Cells were then plated in presence of specific osteogenic factors for 24 days. During hADSCs in vitro osteogenic differentiation, the expression level of several transcription factors and bone related genes has been measured by Real Time qRT-PCR on each of the 24 days of induction. The assessed molecular endpoints are functionally related to skeletal development (BMP2, COL1A1, COL2A1, IGF2, MSX1, SP7, SPP1), bone mineralization (BGLAP), cartilage condensation (SOX9), ossification (ALPL, BGLAP, RUNX2), osteoclast differentiation (BGLAP), bone mineral metabolism (BGLAP, COL1A1, COL2A1), cell growth and differentiation (CDC25A, IGF2, TGFβ1, BMP2), extracellular matrix maturation (COL1A1, COL2A1, BGLAP, BMP2, IGF2), cellular adhesion (VCAM1, ITGA1, BGLAP) and regulation of gene expression during bone formation (MSX1, RUNX2, SOX9, SP7) [31–34].
Relative quantitation values are reported as measure of gene expression variations for samples grouped in 6 temporal intervals (days 0–3, 4–7, 8–11, 12–15, 16–19, 20–24) (Fig 1).

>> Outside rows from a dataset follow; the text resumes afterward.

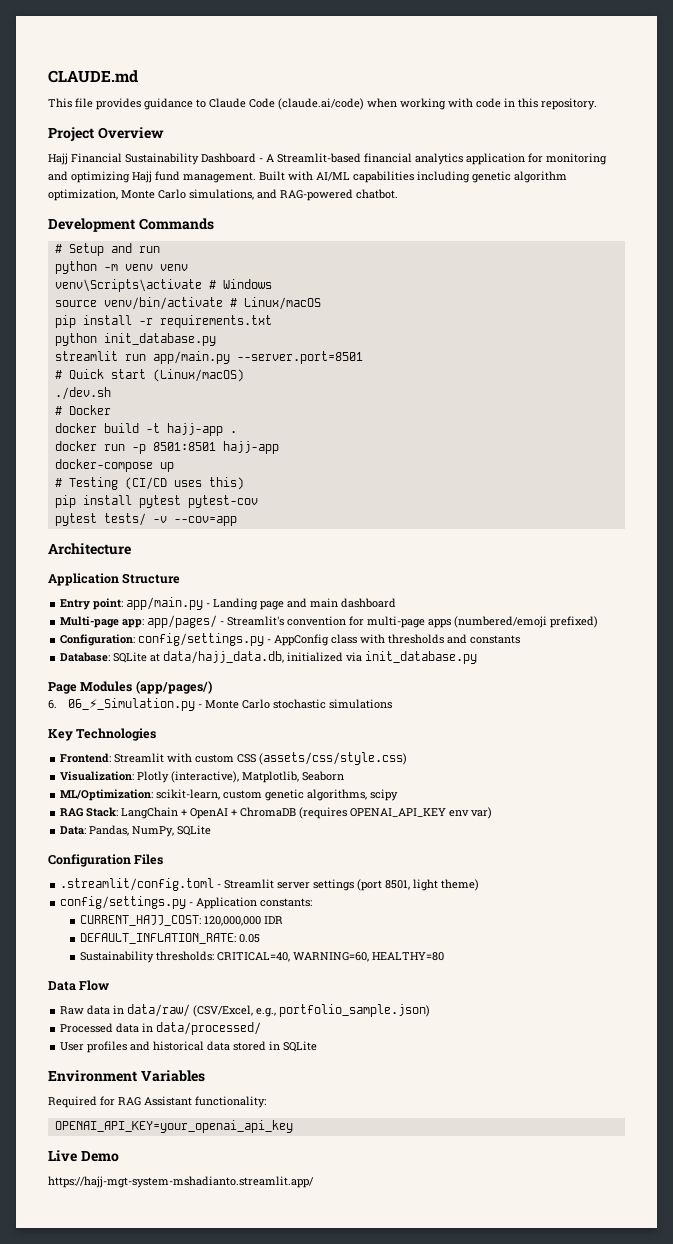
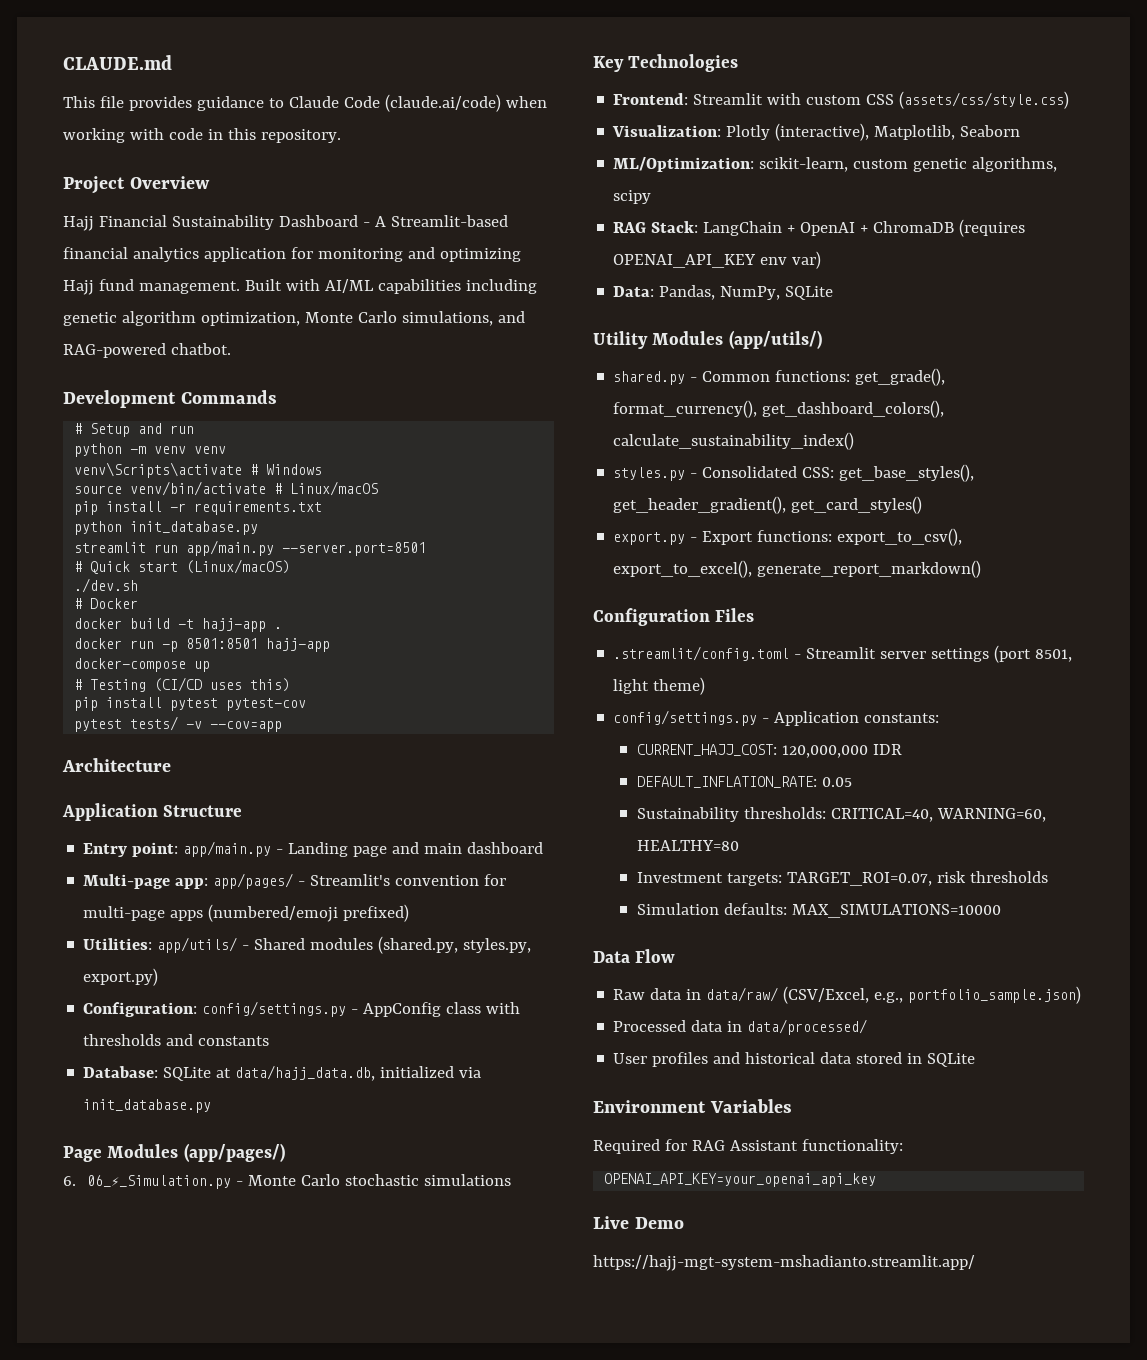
+ Utilities: app/utils/ - Shared modules (shared.py, styles.py, export.py)
+ Utility Modules (app/utils/)
+ shared.py - Common functions: get_grade(), format_currency(), get_dashboard_colors(), calculate_sustainability_index()
+ styles.py - Consolidated CSS: get_base_styles(), get_header_gradient(), get_card_styles()
+ export.py - Export functions: export_to_csv(), export_to_excel(), generate_report_markdown()
+ Investment targets: TARGET_ROI=0.07, risk thresholds
+ Simulation defaults: MAX_SIMULATIONS=10000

Graphical representation of relative gene expression during 6 temporal intervals (days 0–3, 4–7, 8–11, 12–15, 16–19, 20–24) using hADSC in expansion medium as control group. qRT-PCR has been performed for the mRNA of Osteocalcin (BGLAP), Osteopontin (SPP1), ALPL, Osterix (SP7), BMP2, CDC25A, COL1A1, COL2A2, IGF2, ITGA1, MSX1, RUNX2, SOX9, TGFb1, VCAM. Glyceraldehyde-3-phosphate dehydrogenase (GAPDH) and Beta-Tubulin (TUBB) have been used as endogenous controls. AOV test p-value is reported and * indicates significant (p<0.05) differences between time groups and control samples as reported by the post-hoc test.

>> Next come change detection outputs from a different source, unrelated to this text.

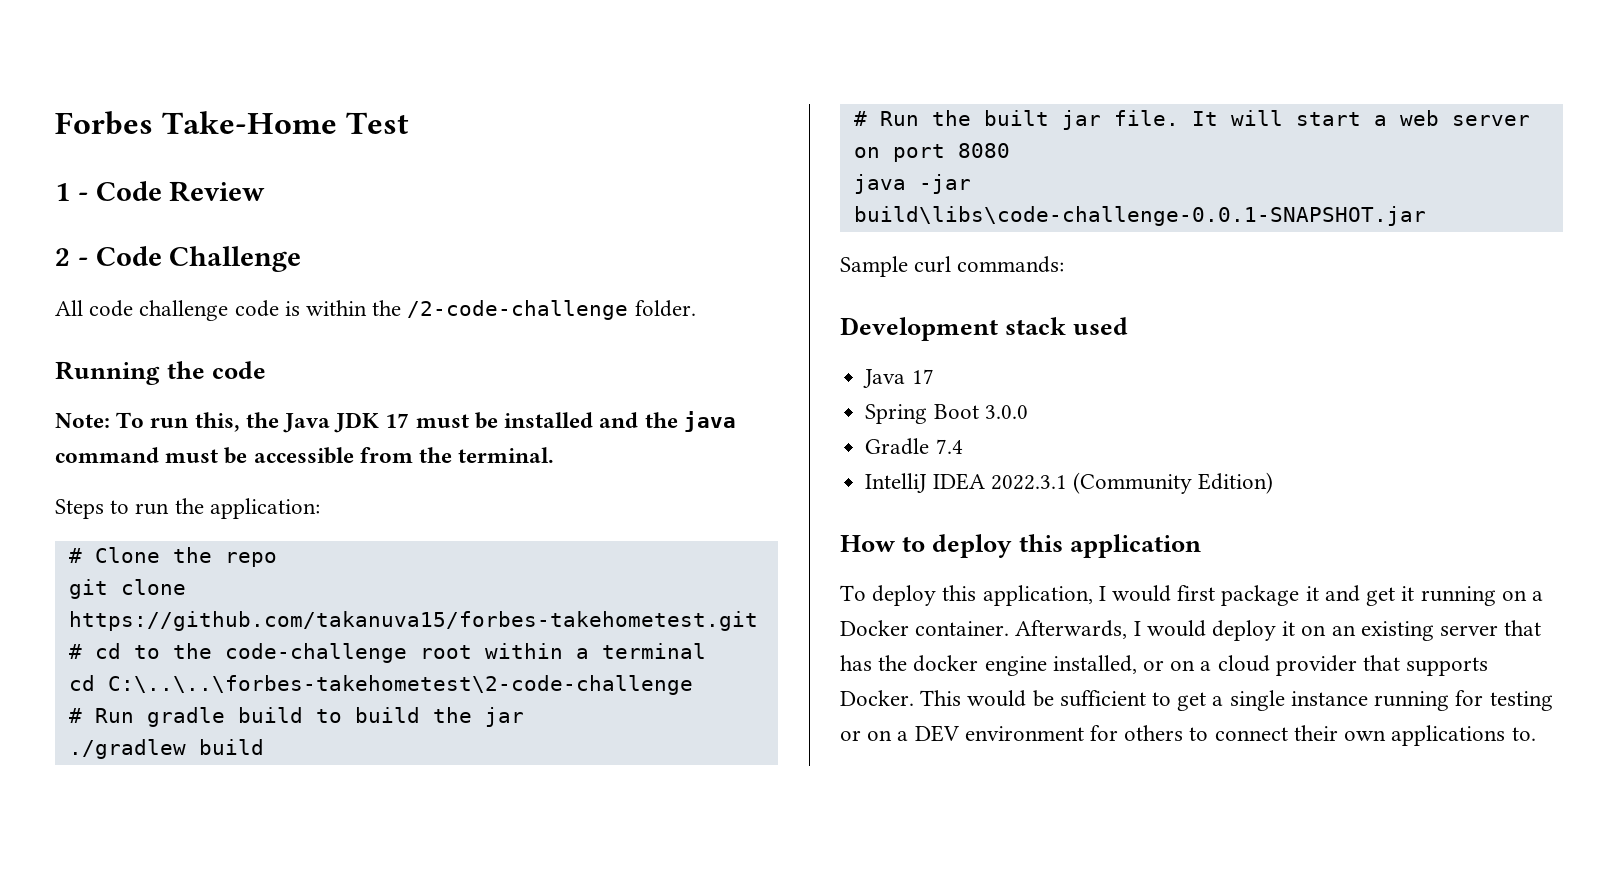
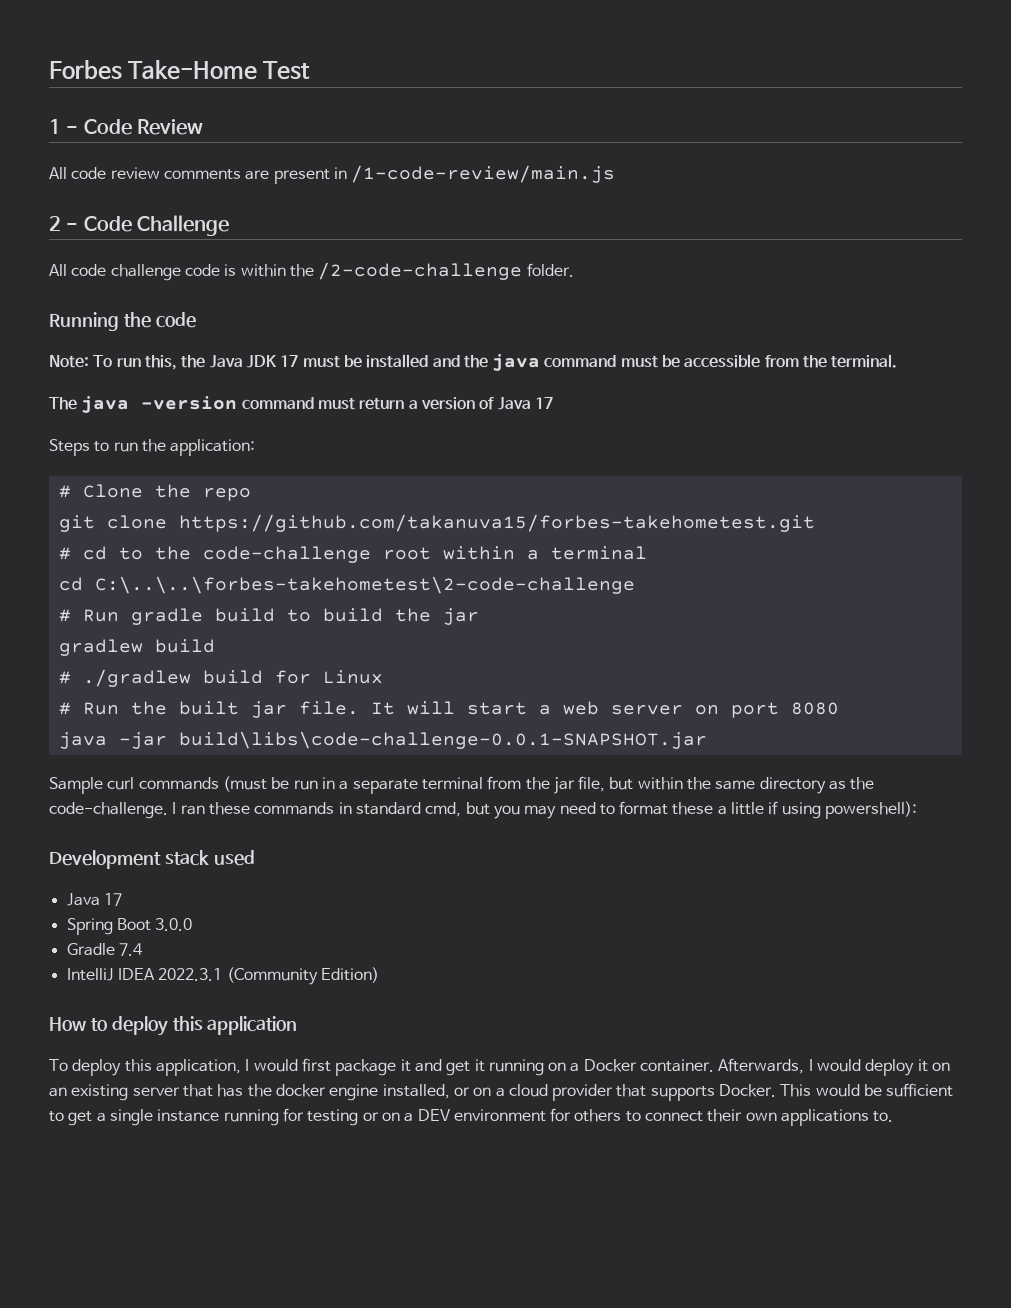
+ All code review comments are present in /1-code-review/main.js
+ The java -version command must return a version of Java 17
- ./gradlew build
+ gradlew build
+ # ./gradlew build for Linux
- Sample curl commands:
+ Sample curl commands (must be run in a separate terminal from the jar file, but within the same directory as the code-challenge. I ran these commands in standard cmd, but you may need to format these a little if using powershell):

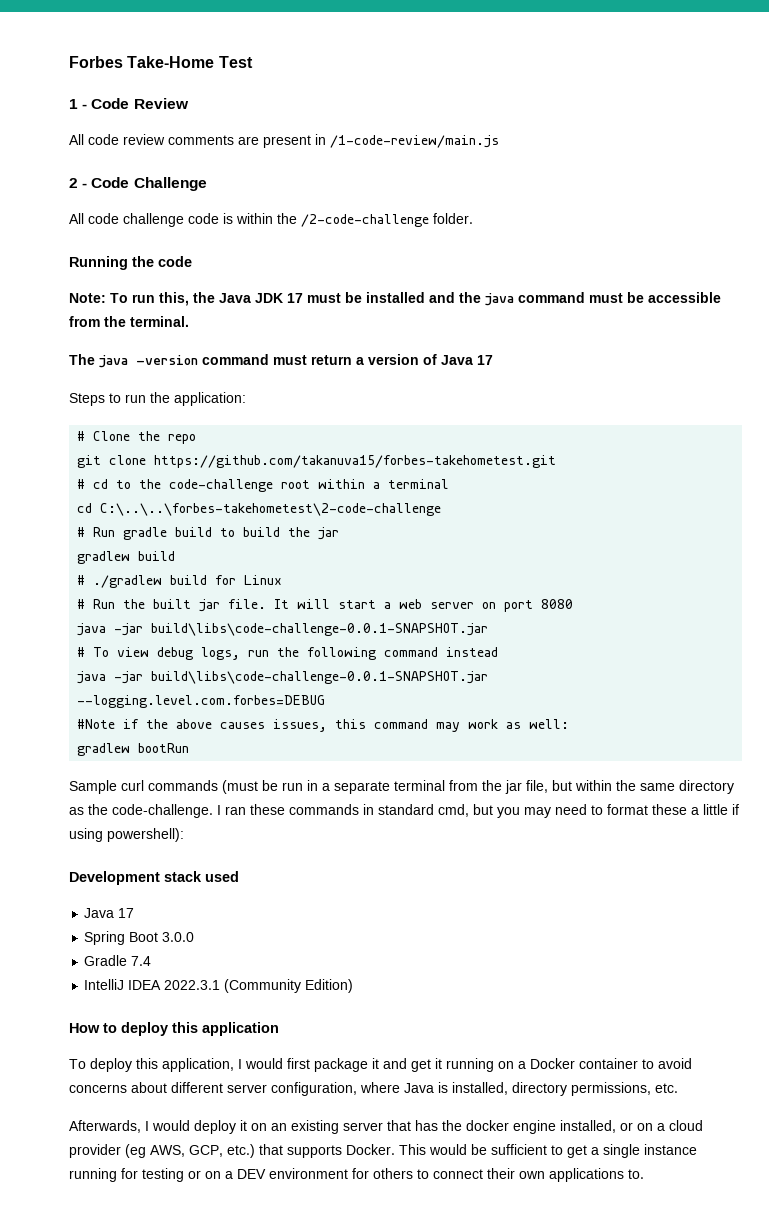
+ # To view debug logs, run the following command instead
+ java -jar build\libs\code-challenge-0.0.1-SNAPSHOT.jar --logging.level.com.forbes=DEBUG
+ #Note if the above causes issues, this command may work as well:
+ gradlew bootRun
- To deploy this application, I would first package it and get it running on a Docker container. Afterwards, I would deploy it on an existing server that has the docker engine installed, or on a cloud provider that supports Docker.
+ To deploy this application, I would first package it and get it running on a Docker container to avoid concerns about different server configuration, where Java is installed, directory permissions, etc.
+ Afterwards, I would deploy it on an existing server that has the docker engine installed, or on a cloud provider (eg AWS, GCP, etc.) that supports Docker.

Early osteogenic markers, like SPP1 (Osteopontin) and ALPL (Alkaline Phosphatase), rapidly increase their expression during the initial phases of differentiation, while late markers, like BGLAP and BMP2 show concentration peaks during intermediate or late stages. The augmented expression of CDC25A and ITGA1 are coherent with improved proliferation and cell cycle progression induced by osteogenesis. Genes involved in extracellular matrix maturation and cellular adhesion are shown to be activated during the last period of osteogenic differentiation.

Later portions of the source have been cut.